# EXERCISE DESCRIPTION:
Although the records contain pictures, none belong in the copy: restate word for word only the lines from the one with "font-weight: bold ->" through the one with "text: 2 -> 4", both included.

# DATA SUPPLIED:

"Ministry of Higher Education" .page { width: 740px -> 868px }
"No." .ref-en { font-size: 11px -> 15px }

==

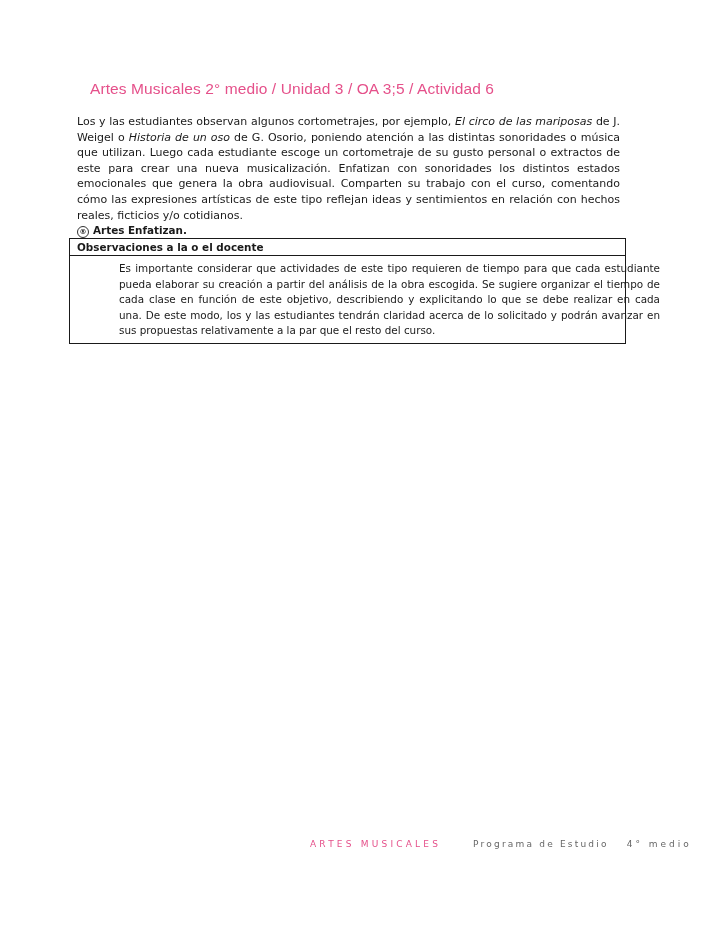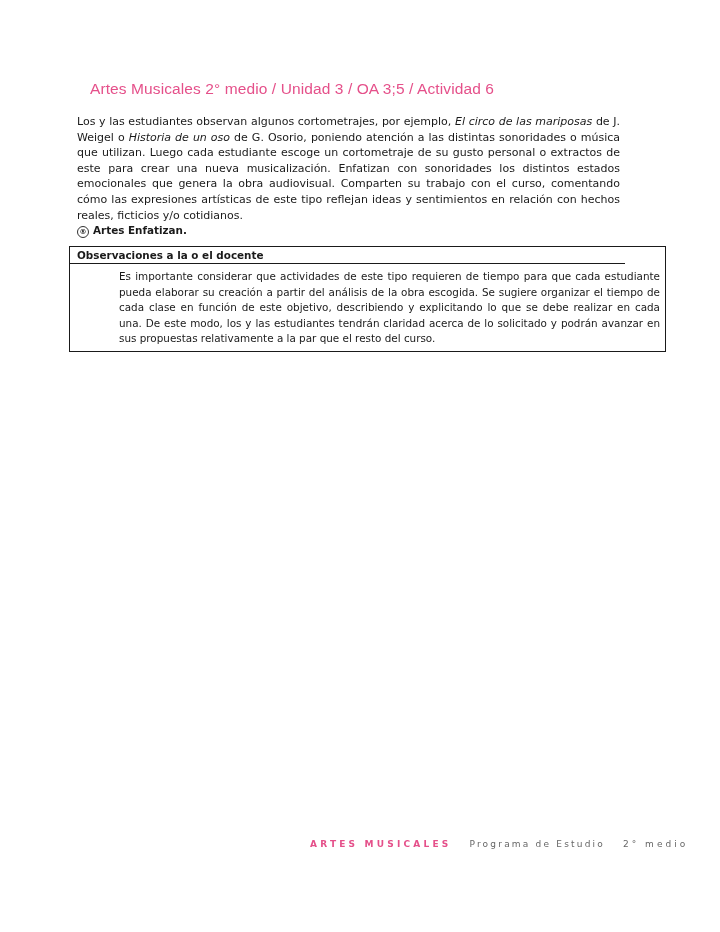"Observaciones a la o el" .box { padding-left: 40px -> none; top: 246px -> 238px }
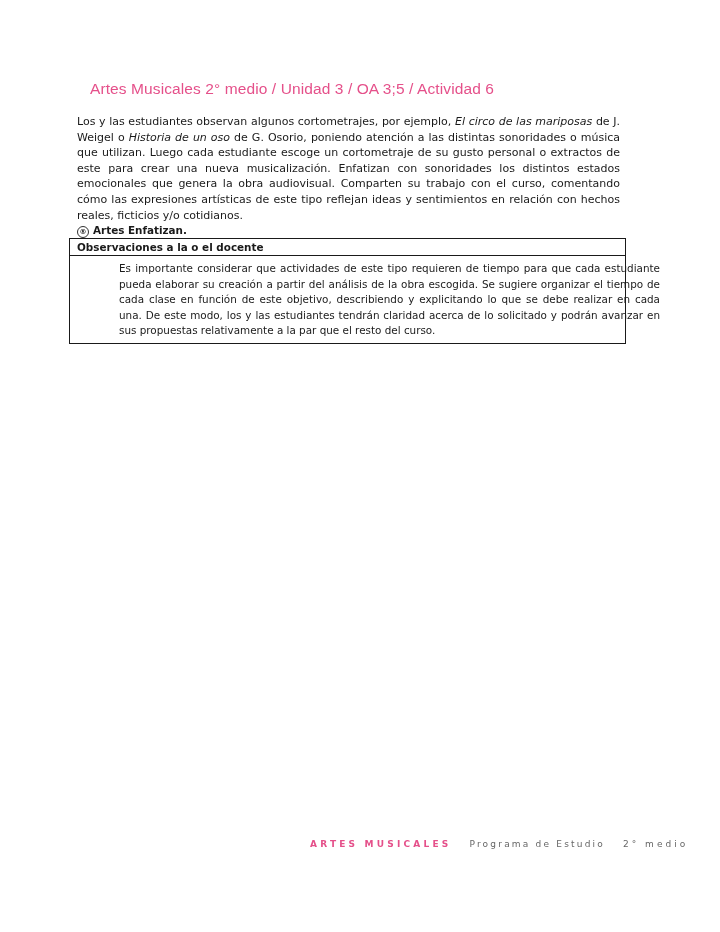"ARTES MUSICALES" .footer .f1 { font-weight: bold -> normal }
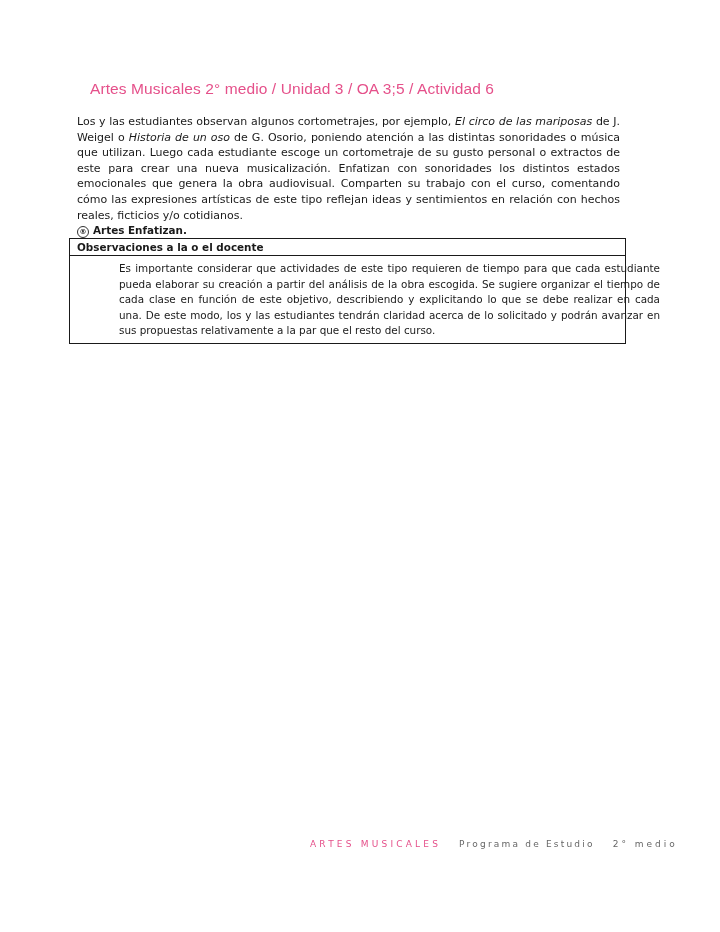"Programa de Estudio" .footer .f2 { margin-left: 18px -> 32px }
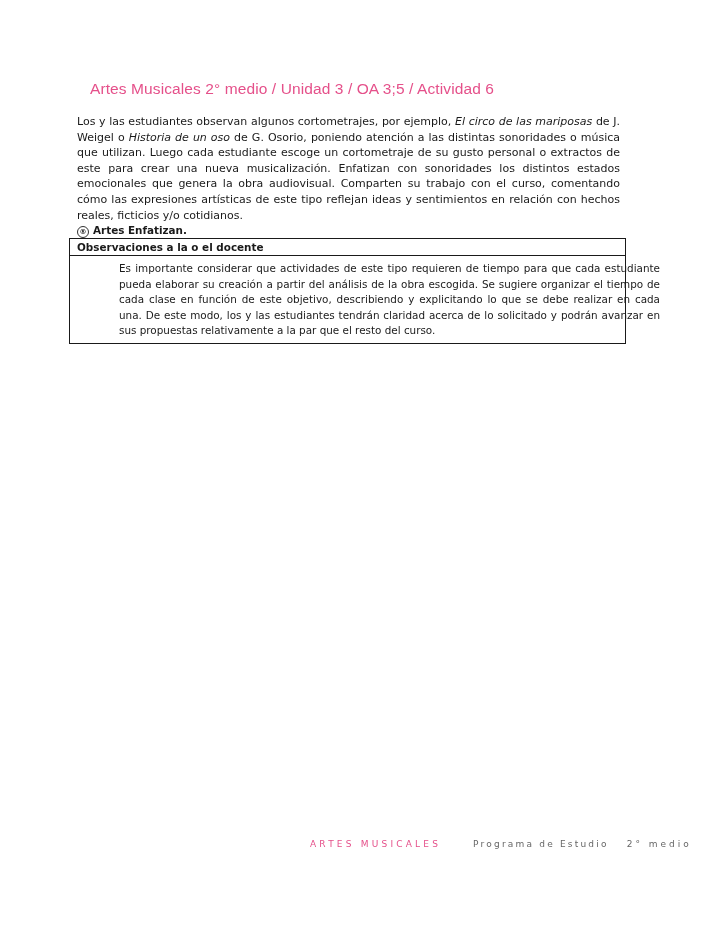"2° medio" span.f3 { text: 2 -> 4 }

# SOLVED PROBLEM:
"ARTES MUSICALES" .footer .f1 { font-weight: bold -> normal }
"Programa de Estudio" .footer .f2 { margin-left: 18px -> 32px }
"2° medio" span.f3 { text: 2 -> 4 }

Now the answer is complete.